# Arachno Brainfart



## hairmetalspider (Apr 13, 2008)

I feel incredibly stupid even posting this but it is driving me NUTS...in that I cannot for the life of me remember a certain species of tarantula.

It is very brightly colored in shades of blue and green, from what I've seen, and I keep associating the word 'tropical' with it.

It is NOT a GBB or a Versicolor. I've also not heard of it all that often, just a few times. Someone had one for sale not too long ago, but alas, I cannot find the ad.

Any ideas?


----------



## Snipes (Apr 13, 2008)

ephebopus cyanognathus has some green and blues, but of course C.c came to mind at first.


----------



## hairmetalspider (Apr 13, 2008)

What the common name for a ephebopus cyanognathus?

I remember this particular tarantula having a rather long common name.


----------



## Snipes (Apr 13, 2008)

Blue Fang, just google image it


----------



## hairmetalspider (Apr 13, 2008)

Snipes said:


> Blue Fang, just google image it


Just did. That's not it.

I rarely see this tarantula, let alone for sale.

Argh this is going to drive me nuts.

I keep thinking it has something to do with the word 'island' or 'tropical' or something.


----------



## Snipes (Apr 13, 2008)

Can you remember what parts of it are green and what parts are blue, are there any more colors?


----------



## hairmetalspider (Apr 13, 2008)

Snipes said:


> Can you remember what parts of it are green and what parts are blue, are there any more colors?

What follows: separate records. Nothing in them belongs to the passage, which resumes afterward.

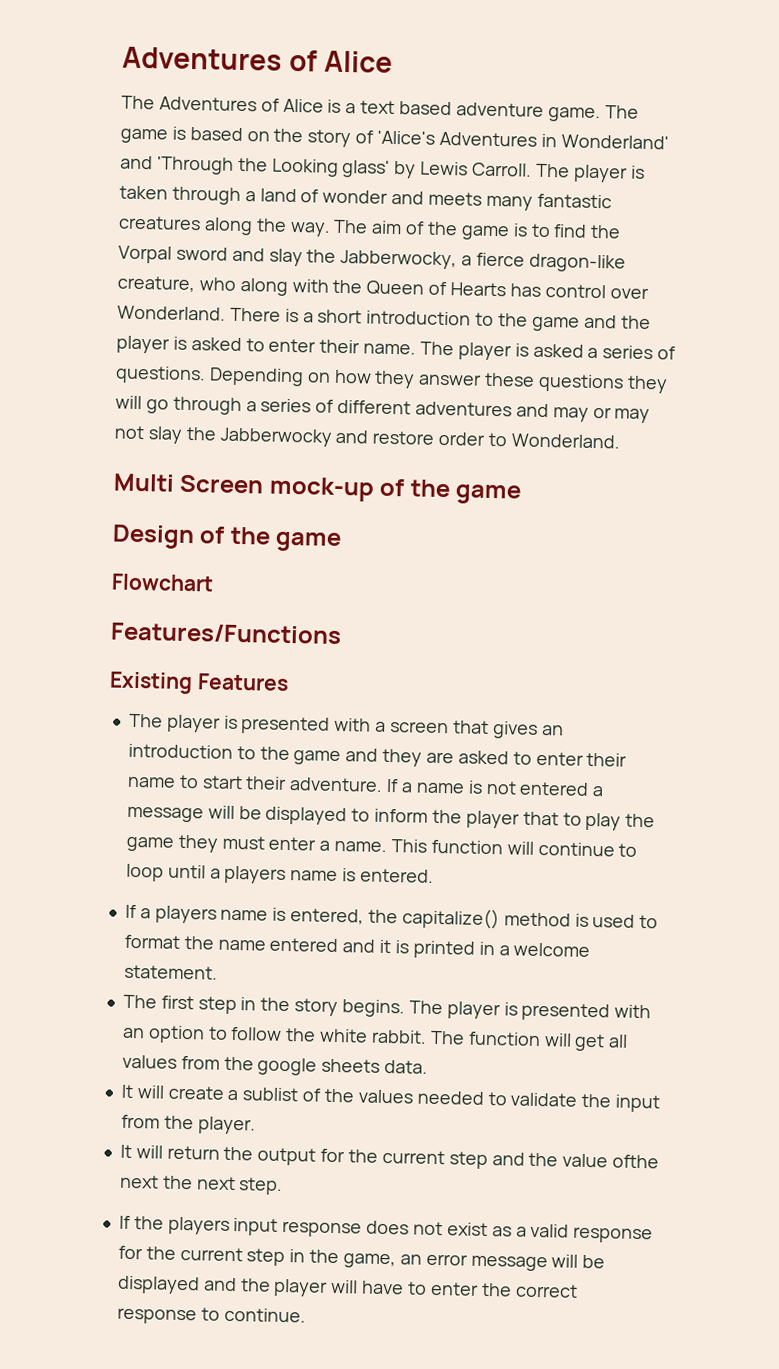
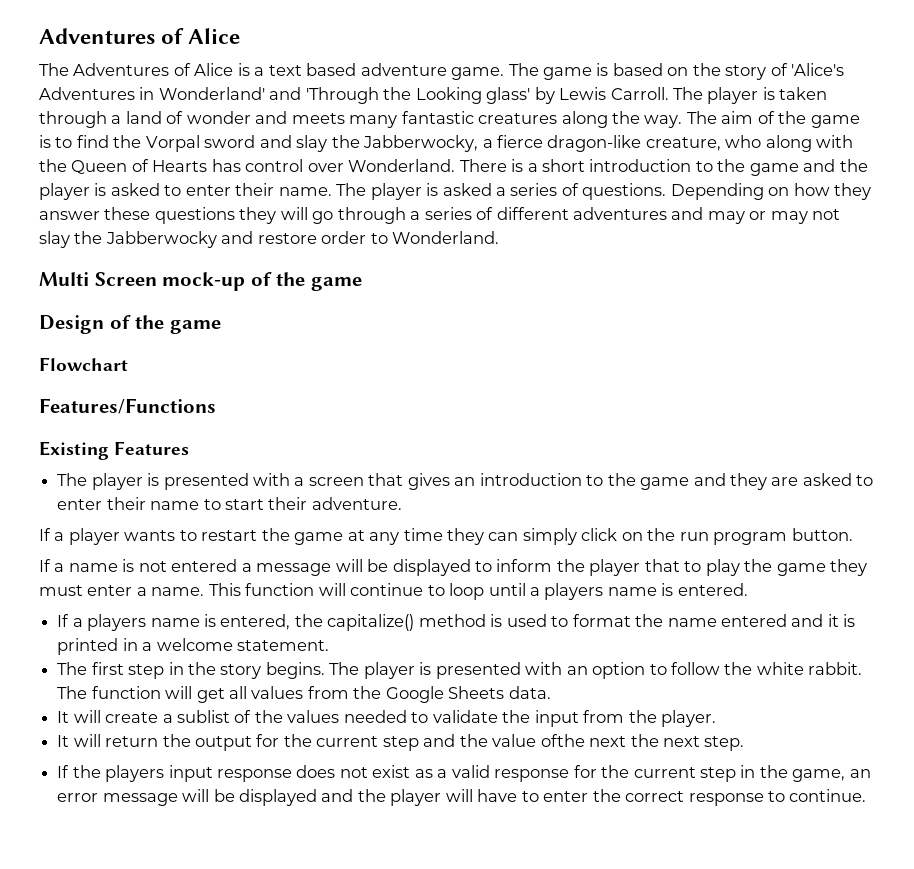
- The player is presented with a screen that gives an introduction to the game and they are asked to enter their name to start their adventure. If a name is not entered a message will be displayed to inform the player that to play the game they must enter a name.
+ The player is presented with a screen that gives an introduction to the game and they are asked to enter their name to start their adventure.
+ If a player wants to restart the game at any time they can simply click on the run program button.
+ If a name is not entered a message will be displayed to inform the player that to play the game they must enter a name.
- The function will get all values from the google sheets data.
+ The function will get all values from the Google Sheets data.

The one photo I did see of it was smaller, but I do remember the prosoma and opisthosoma seemed to be of a lighter green, possibly some brown in there and throughout the legs.

Hints of blue flickered throughout. I've never seen one like it before. It sold for about $200.00 I believe, MM.


----------



## JayzunBoget (Apr 13, 2008)

Monocentropus balfouri, Socotra Island Blue Baboon Tarantula?


----------



## JayzunBoget (Apr 13, 2008)

James has 'em for sale if you have the $$$;P 
I don't..:wall:


----------



## kaptinhormone (Apr 13, 2008)

we're overthinking this.  my bet is it's a p. metallica.


----------



## hairmetalspider (Apr 13, 2008)

JayzunBoget said:


> Monocentropus balfouri, Socotra Island Blue Baboon Tarantula?


That's it!

Ok so the one I saw looked green.

but that's it, thanks a bunch!

Going to go get one now


----------



## Trav (Apr 13, 2008)

I heard its $1000+ for a mature one.


----------



## hairmetalspider (Apr 13, 2008)

Trav said:


> I heard its $1000+ for a mature one.


There is one for sale for 275. w00t!


----------



## Trav (Apr 13, 2008)

$275 for a sling. I don't think Ive ever seen a mature one for sale.


----------



## hairmetalspider (Apr 13, 2008)

Trav said:


> $275 for a sling. I don't think Ive ever seen a mature one for sale.


*shrug*

It's a small price to pay for the hobby.


----------



## Trav (Apr 13, 2008)

I think the ones for $275 are sold out. But there is larger ones for $375.
Must be nice to be able to buy such rare T's


----------



## von_z (Apr 13, 2008)

hairmetalspider said:


> *shrug*
> 
> It's a small price to pay for the hobby.


Who's selling them?


----------



## hairmetalspider (Apr 13, 2008)

von_z said:


> Who's selling them?


James
(On the sale forum)


----------



## hairmetalspider (Apr 13, 2008)

Trav said:


> I think the ones for $275 are sold out. But there is larger ones for $375.
> Must be nice to be able to buy such rare T's


I just invest money in something I love to do.


----------



## Trav (Apr 13, 2008)

I do the same, I meant that your in a country that has such rare species for sale. Up here in Canada everything is more to buy with less the selection to choose from.


hairmetalspider said:


> I just invest money in something I love to do.


----------



## aracnochicken (Apr 13, 2008)

my wife would rip me a new "you know what" if I spent that much $ on a bug and when you boil it down thats all they are .....but I love them either way


----------



## hairmetalspider (Apr 13, 2008)

aracnochicken said:


> my wife would rip me a new "you know what" if I spent that much $ on a bug and when you boil it down thats all they are .....but I love them either way


Hehe good call.

My boyfriend tells me I have too many T's. I told him where to stick it.


----------



## Drachenjager (Apr 13, 2008)

hairmetalspider said:


> Hehe good call.
> 
> My boyfriend tells me I have too many T's. I told him where to stick it.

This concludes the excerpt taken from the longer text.